/Hand Gesture Recognition Using Python And OpenCV
hand-gesture-recognition-using-python-and-opencv

Hand Gesture Recognition Using Python And OpenCV

Gesture Recognition has been very interesting and popular problem in the field of computer vision for a long time.From last few years, you will see that most of the futuristic companies are trying to build a good product based on the gesture recognition. Some of them got success to build such product which solves this issue little bit but there are also so many things have to do right now to become this a great product. So In this tutorial, we are going to make an app that can detect your gesture and then perform the action based on your gesture using Python and OpenCV.

What is Gesture Recognition

Gesture recognition is the mathematical interpretation of a human motion by a computing device. In personal computing, gesture is most often used as an input command.Using the concept of gesture recognition, a human can communicate with the machine with more easily. Gesture Technology is one of the most successful to date.Gesture Recognition has so many applications in improving human and machine interaction.

What We Are Going To Do

Let’s suppose we have a camera and when somebody makes any hand gesture in front of the camera then camera will react and perform the action based on the gesture. Sae thing we are going to do in this tutorial. We will detect the hand gesture using Python and OpenCV and perform some action based on it.There are many algorithms out on the Internet that gives very good and accurate results on gesture recognition but we keep it as simple as possible.

Gesture Recognition Using Python And OpenCV

Prerequisites

Here I am assuming that you have the basic knowledge in Python, OpenCV and Numpy. In addition to this, you must be familiar with Image Processing and some basic operation on the image like segmentation and thresholding. You must have a yellow piece of paper that can be worn in a finger for the image segmentation.

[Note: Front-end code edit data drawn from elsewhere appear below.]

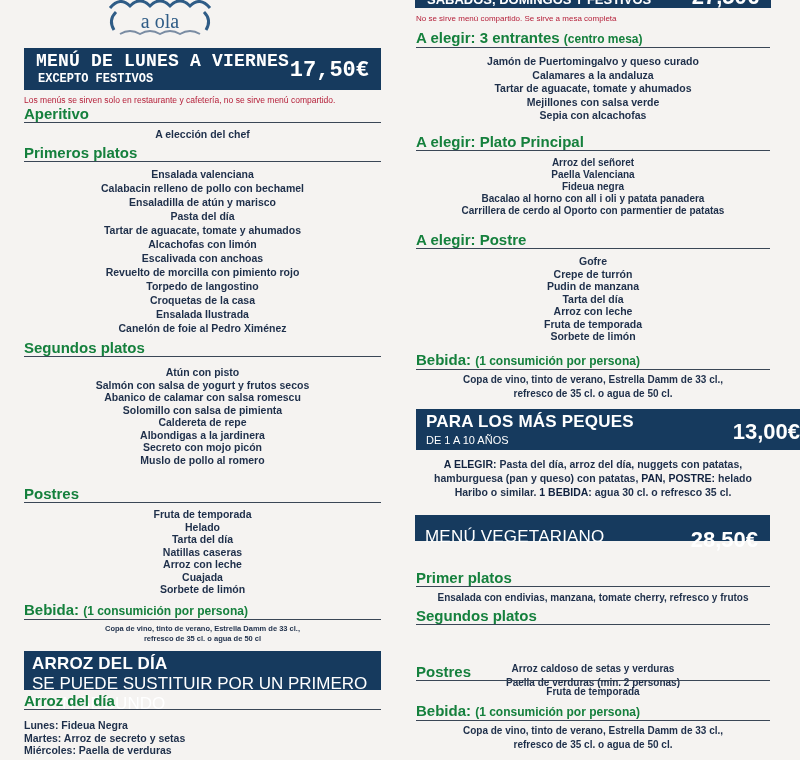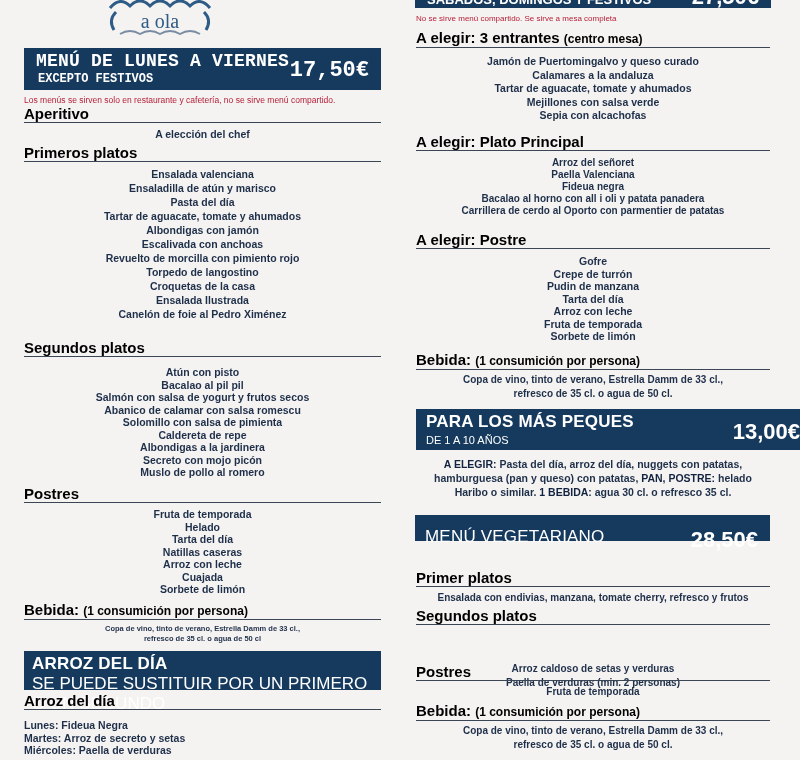--- a/index.html
+++ b/index.html
@@ -26,7 +26,7 @@
   }
   .notice { position: absolute; color: #b5203a; font-size: 8.5px; }
   .sec-head {
-    position: absolute; font-weight: bold; font-size: 15px; color: #000000;
+    position: absolute; font-weight: bold; font-size: 15px; color: #15803d;
     border-bottom: 1.5px solid #3a4656; line-height: 16px;
   }
   .sec-head .small { font-size: 12px; }

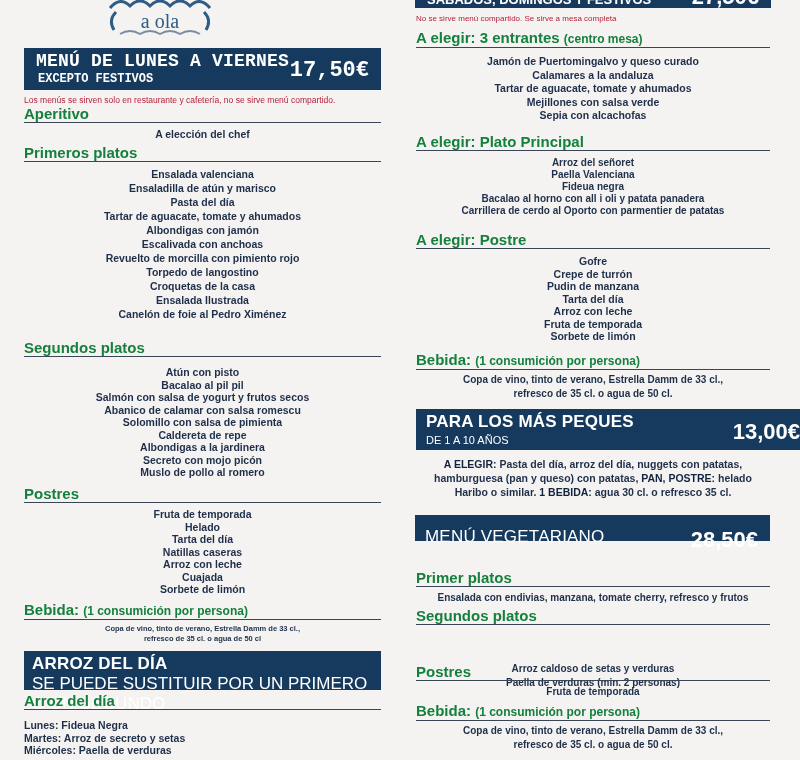--- a/index.html
+++ b/index.html
@@ -64,6 +64,7 @@
   <div class="sec-head" style="left:24px; top:145px; width:357px;">Primeros platos</div>
   <div class="items" style="left:24px; top:167px; width:357px; line-height:14px;">
     <div>Ensalada valenciana</div>
+    <div>Calabacin relleno de pollo con bechamel</div>
     <div>Ensaladilla de atún y marisco</div>
     <div>Pasta del día</div>
     <div>Tartar de aguacate, tomate y ahumados</div>

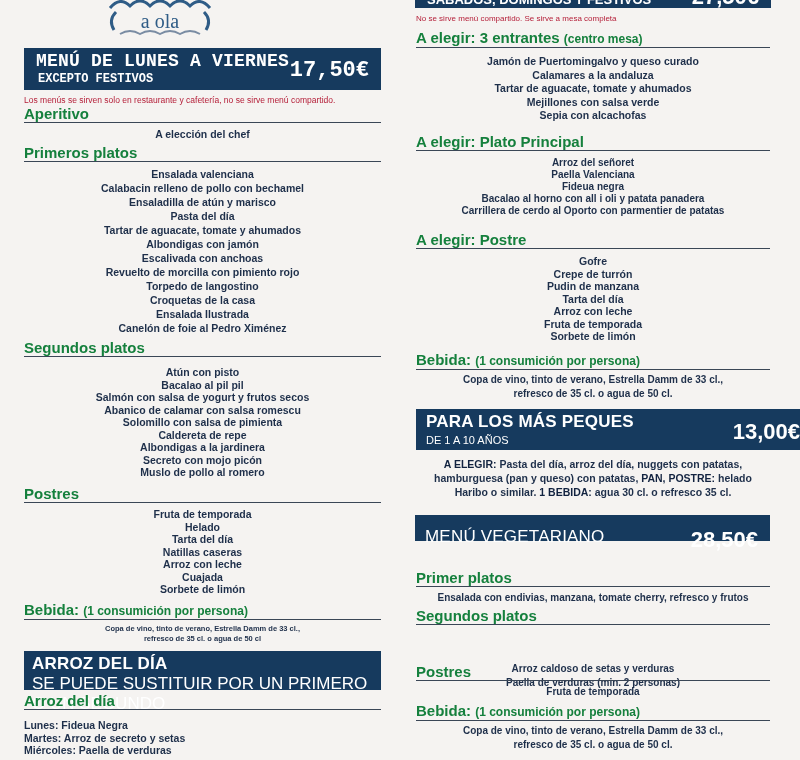--- a/index.html
+++ b/index.html
@@ -68,7 +68,7 @@
     <div>Ensaladilla de atún y marisco</div>
     <div>Pasta del día</div>
     <div>Tartar de aguacate, tomate y ahumados</div>
-    <div>Albondigas con jamón</div>
+    <div>Alcachofas con limón</div>
     <div>Escalivada con anchoas</div>
     <div>Revuelto de morcilla con pimiento rojo</div>
     <div>Torpedo de langostino</div>

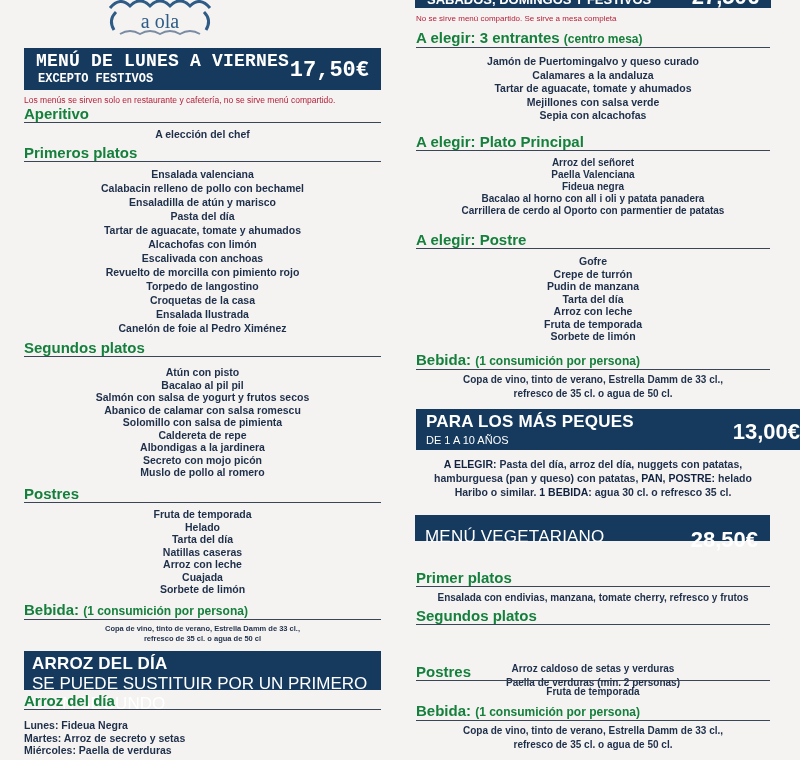--- a/index.html
+++ b/index.html
@@ -80,7 +80,6 @@
   <div class="sec-head" style="left:24px; top:340px; width:357px;">Segundos platos</div>
   <div class="items" style="left:24px; top:366px; width:357px; line-height:12.5px;">
     <div>Atún con pisto</div>
-    <div>Bacalao al pil pil</div>
     <div>Salmón con salsa de yogurt y frutos secos</div>
     <div>Abanico de calamar con salsa romescu</div>
     <div>Solomillo con salsa de pimienta</div>

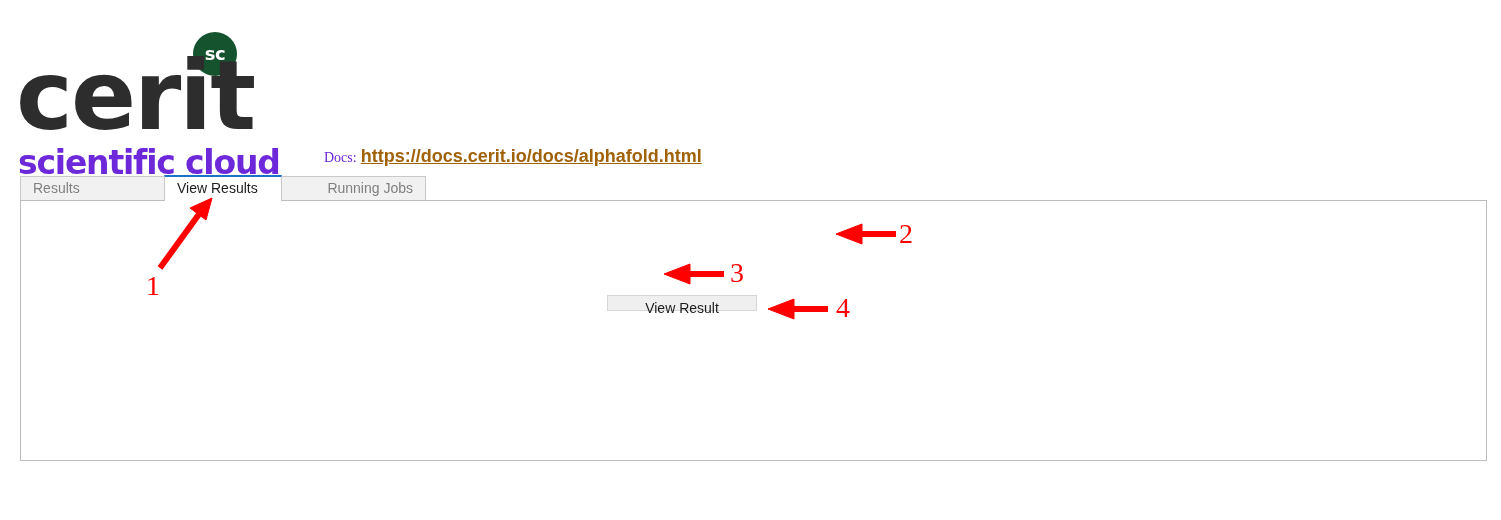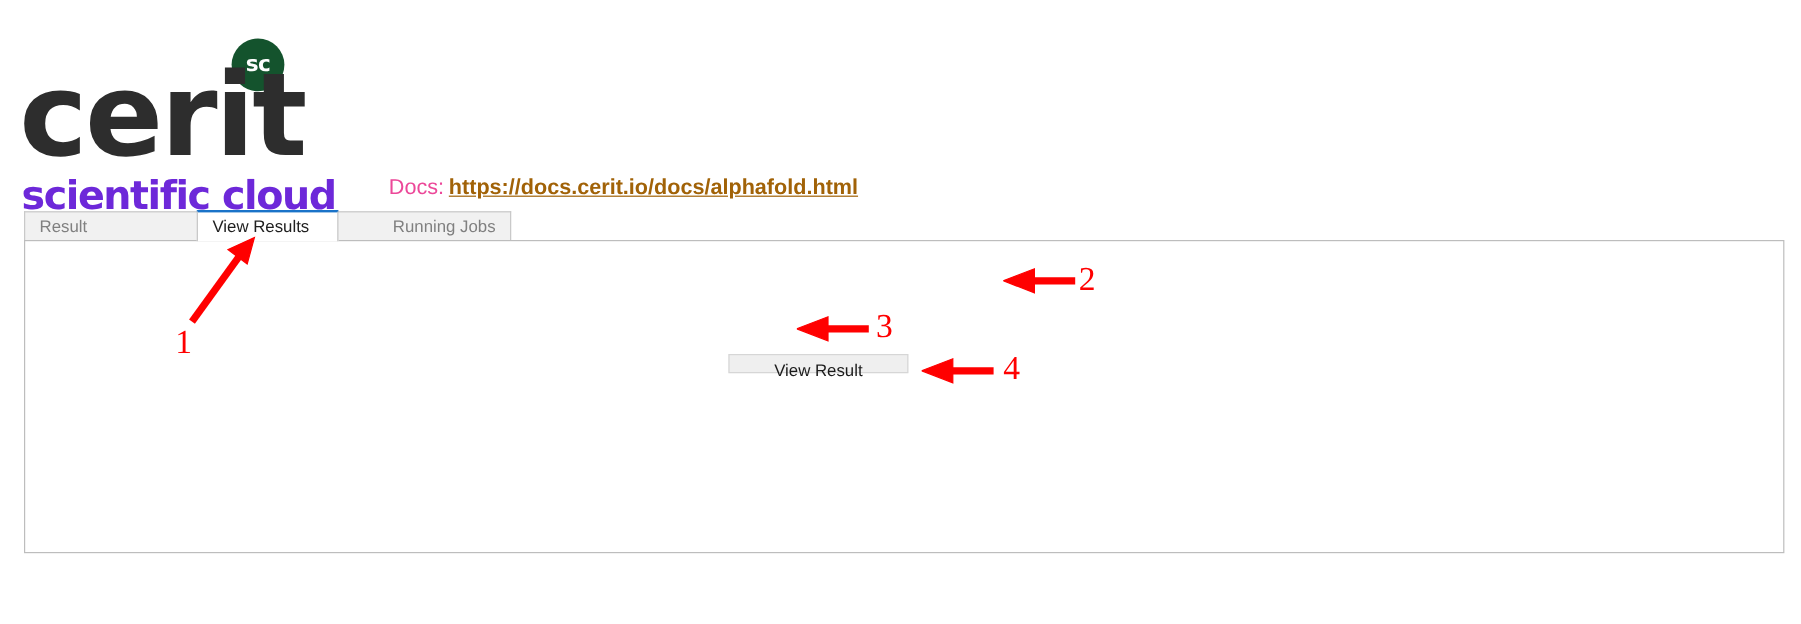--- a/index.html
+++ b/index.html
@@ -72,9 +72,9 @@
     white-space: nowrap;
   }
   #docs-line .docs-label {
-    font-family: Liberation Sans, sans-serif;
-    font-size: 18px;
-    color: #ec4899;
+    font-family: Liberation Serif, serif;
+    font-size: 14px;
+    color: #6d28d9;
   }
   #docs-link {
     font-family: "Liberation Sans", sans-serif;

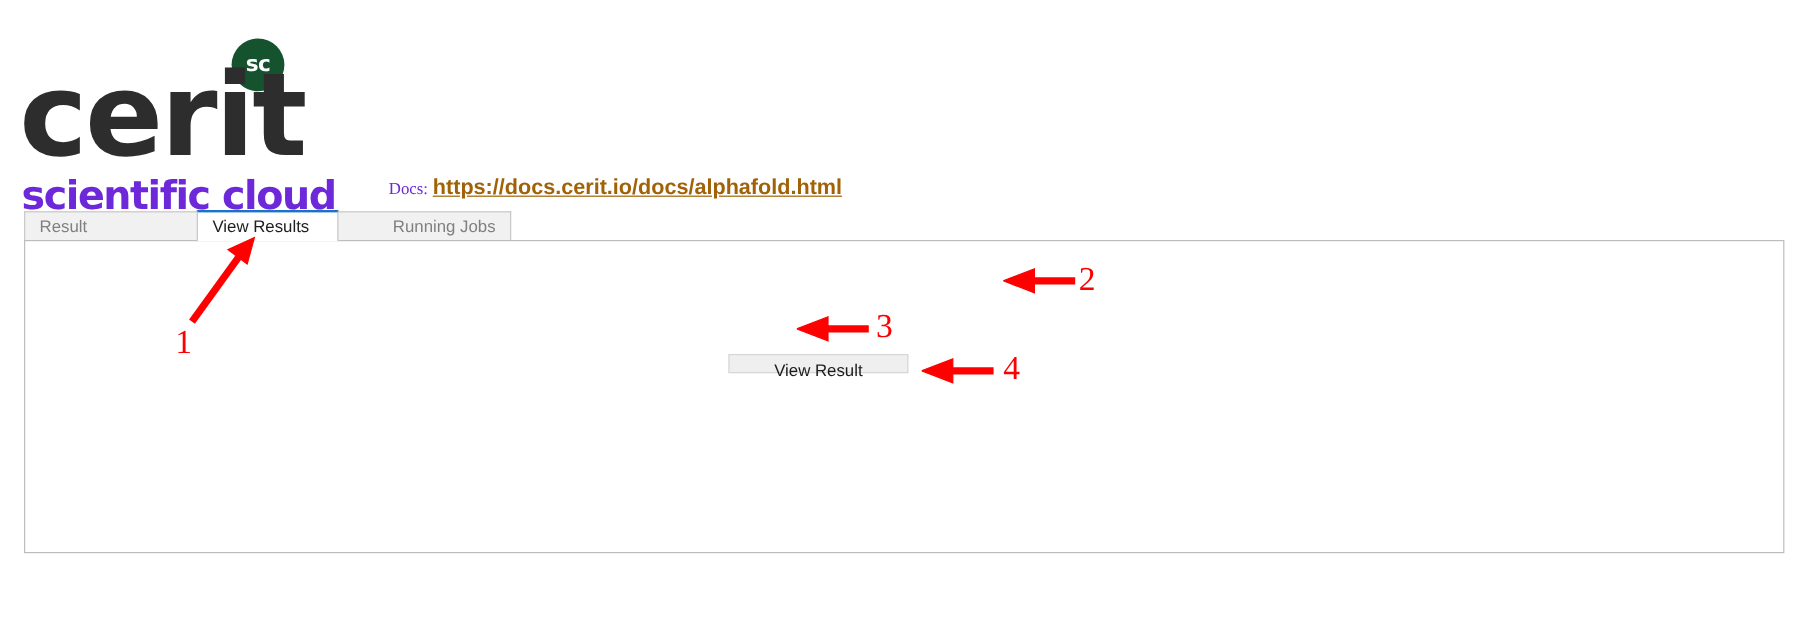--- a/index.html
+++ b/index.html
@@ -266,7 +266,7 @@
 </div>
 
 <div id="tabstrip">
-  <div class="tab tab-compute">Result</div>
+  <div class="tab tab-compute">Results</div>
   <div class="tab active tab-view-results">View Results</div>
   <div class="tab tab-running">Running Jobs</div>
 </div>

S let’s  start working on this cool tutorial.

Step By Step Flow Of Gesture Recognition

Since I am using only image processing for the gesture recognition, I will be using only the direction of movement to determine the gesture.

  • Take one frame at a time and convert it from RGB colour space to HSV colour space for better yellow colour segmentation.
  • Use a mask for yellow colour.
  • Blurring and thresholding the mask.
  • If a yellow colour is found and it crosses a reasonable area threshold, we start to create a gesture.
  • The direction of movement of the yellow cap is calculated by taking the difference between the old centre and the new centre of the yellow colour after every 5th iteration or frame.
  • Take the directions and store in a list until the yellow cap disappears from the frame.
  • Process the created direction list and the processed direction list is used to take a certain action like a keyboard shortcut.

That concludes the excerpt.